◆ **TASK GOAL**
In the entries below, find each line with the word "size" and pull it out.

◆ **EXERCISE DATA**
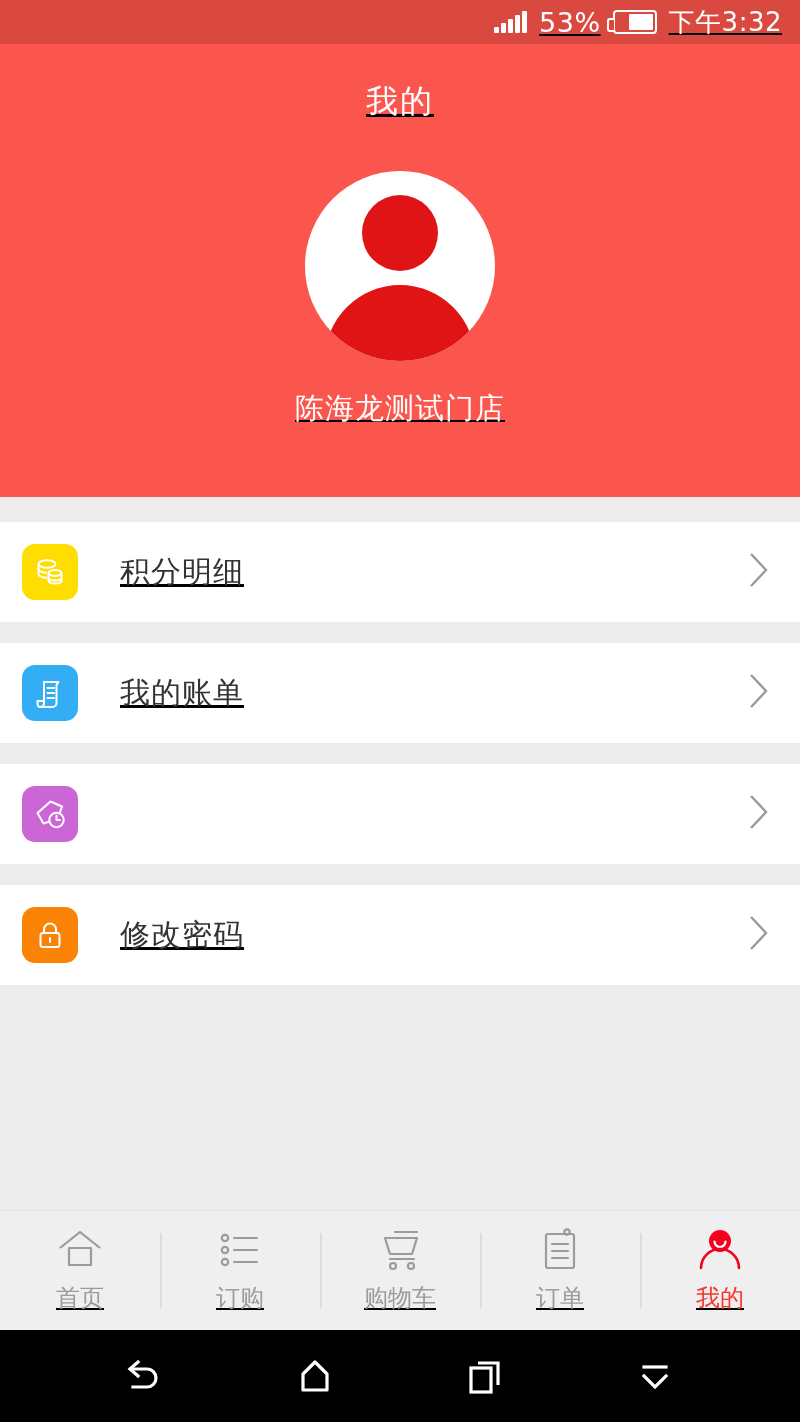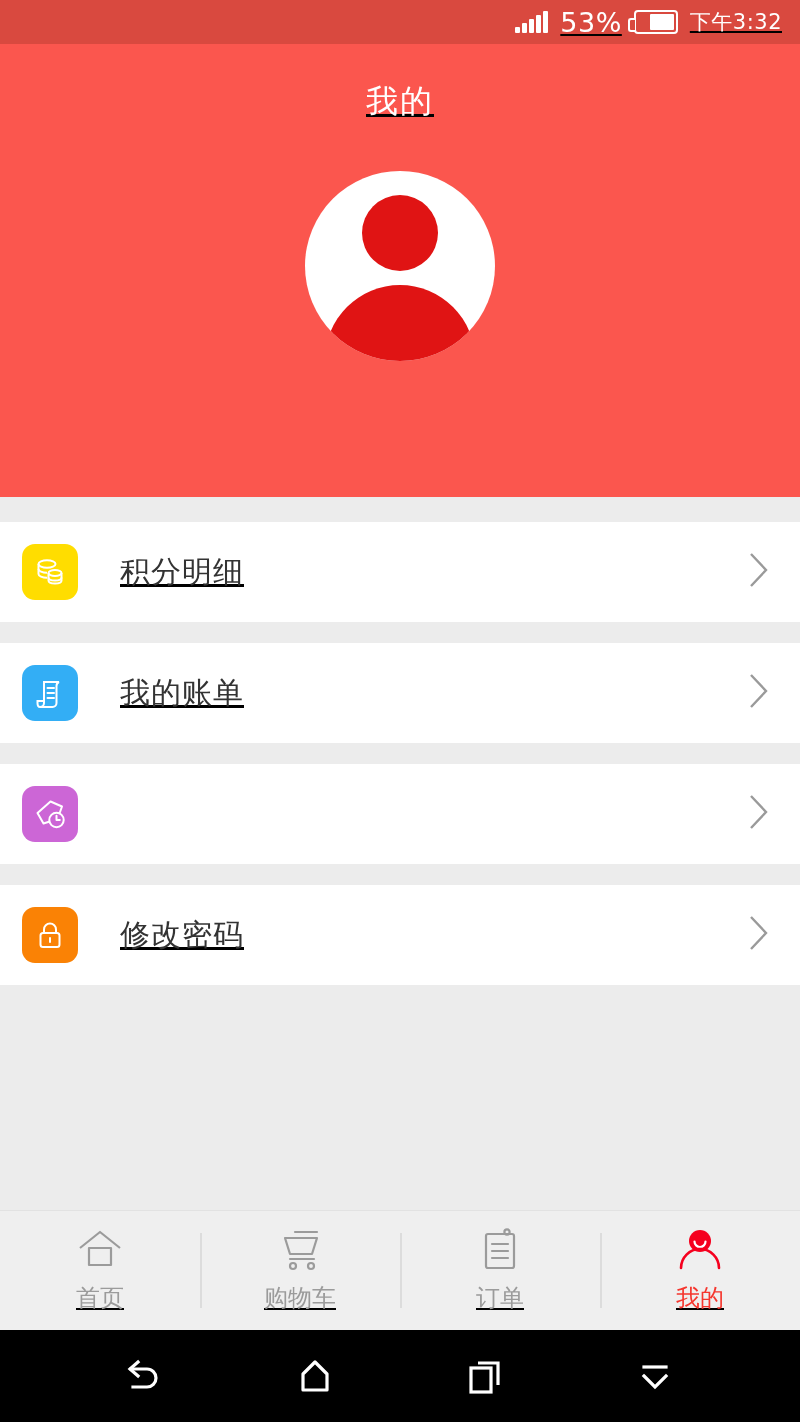--- a/index.html
+++ b/index.html
@@ -32,7 +32,7 @@
     border-radius:3px 0 0 3px;
   }
   .battery .fill { position:absolute; right:2px; top:2px; bottom:2px; width:24px; background:#fff; border-radius:1px; }
-  .clock { font-size:21px; letter-spacing:.5px; }
+  .clock { font-size:26px; letter-spacing:.5px; }
 
   
   .header {

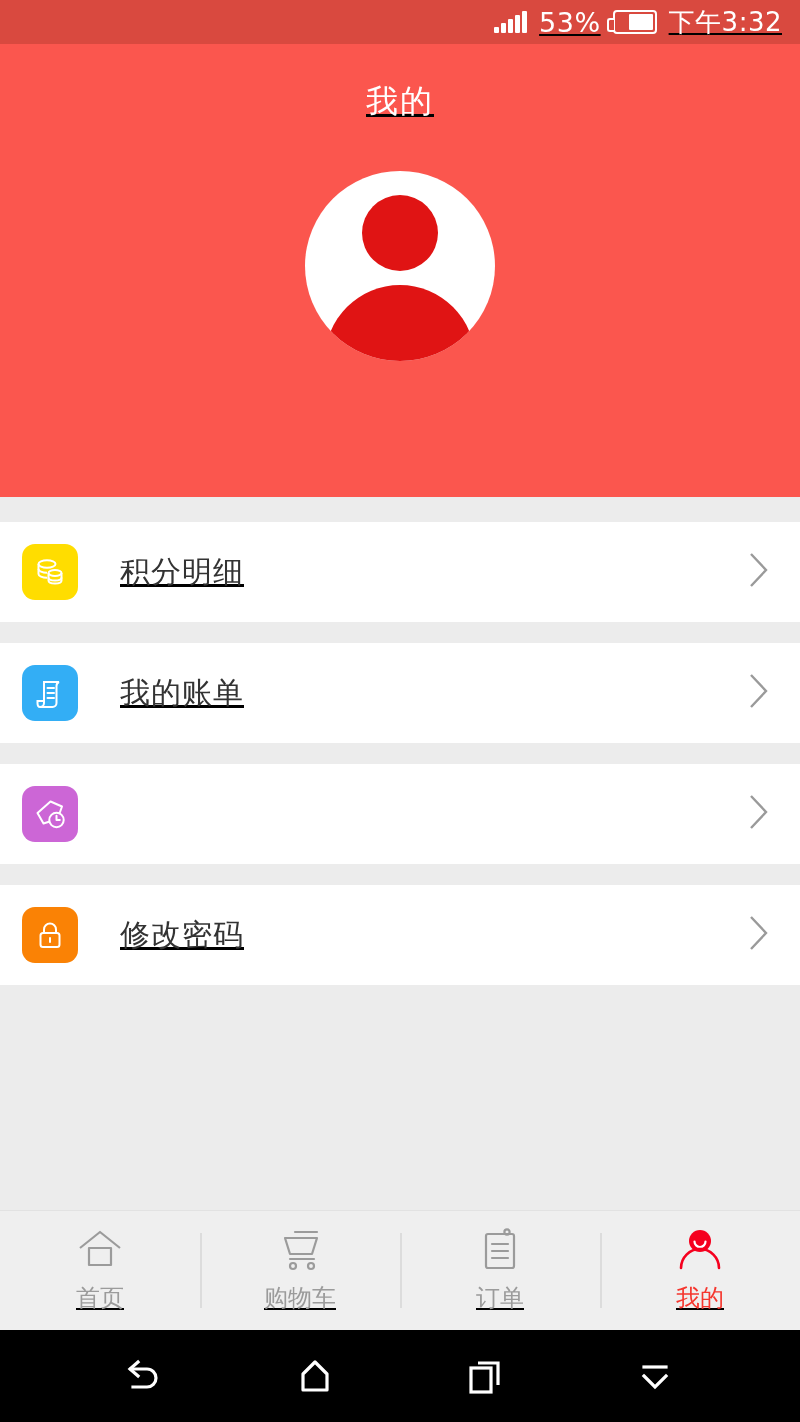--- a/index.html
+++ b/index.html
@@ -124,6 +124,7 @@
           <span class="body"></span>
       </div>
     </div>
+    <div class="store-name">陈海龙测试门店</div>
   </div>
 
   <div class="list">

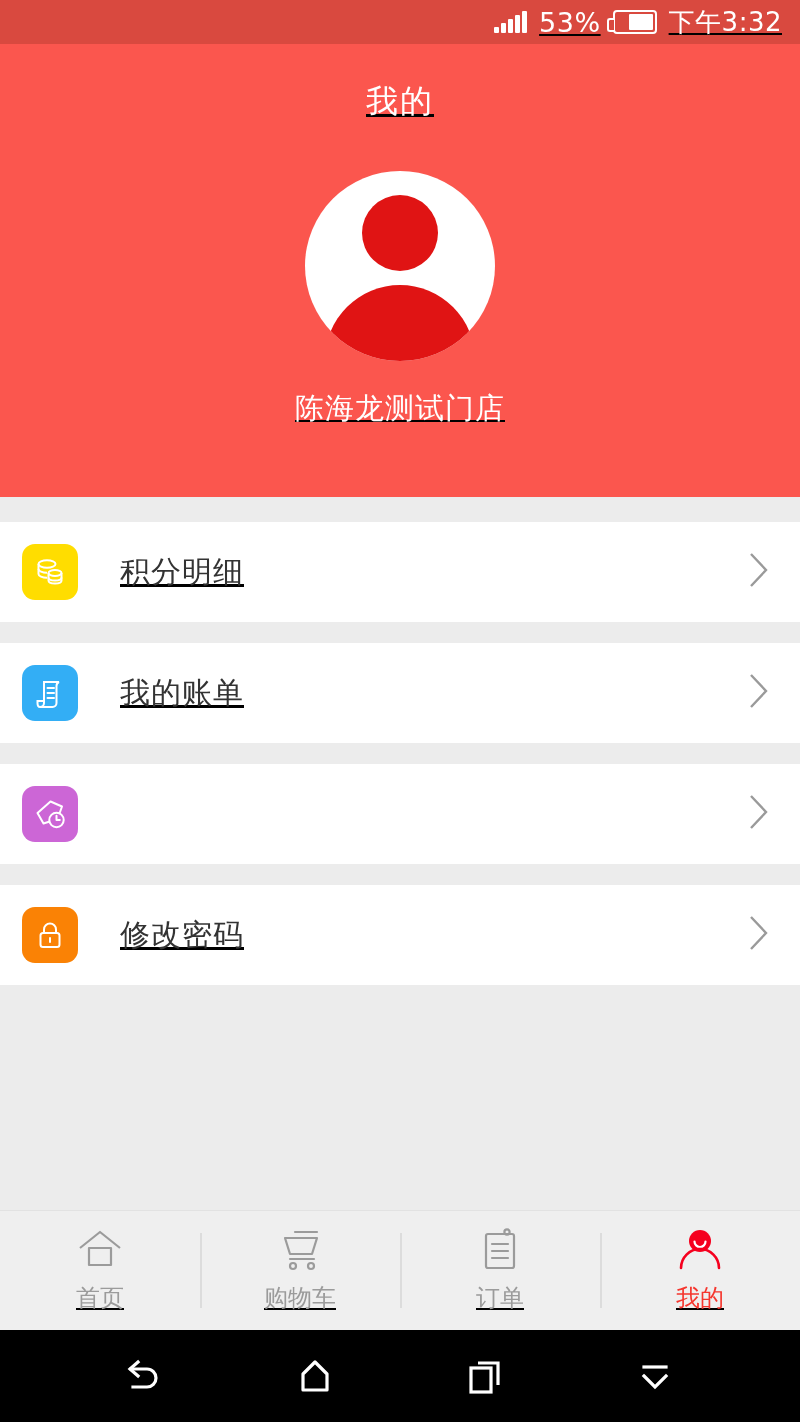--- a/index.html
+++ b/index.html
@@ -213,6 +213,19 @@
       <span class="tab-label">首页</span>
     </div>
 
+    <div class="tab">
+      <span class="tab-icon">
+        <svg width="46" height="42" viewBox="0 0 46 42" fill="none" stroke="#9b9b9b" stroke-width="2.2" stroke-linecap="round">
+          <circle cx="8" cy="9" r="3.2"></circle>
+            <line x1="17" y1="9" x2="40" y2="9"></line>
+          <circle cx="8" cy="21" r="3.2"></circle>
+            <line x1="17" y1="21" x2="40" y2="21"></line>
+          <circle cx="8" cy="33" r="3.2"></circle>
+            <line x1="17" y1="33" x2="40" y2="33"></line>
+        </svg>
+      </span>
+      <span class="tab-label">订购</span>
+    </div>
 
     <div class="tab">
       <span class="tab-icon">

◆ **ANSWER FOR THE TASK**
-  .clock { font-size:21px; letter-spacing:.5px; }
+  .clock { font-size:26px; letter-spacing:.5px; }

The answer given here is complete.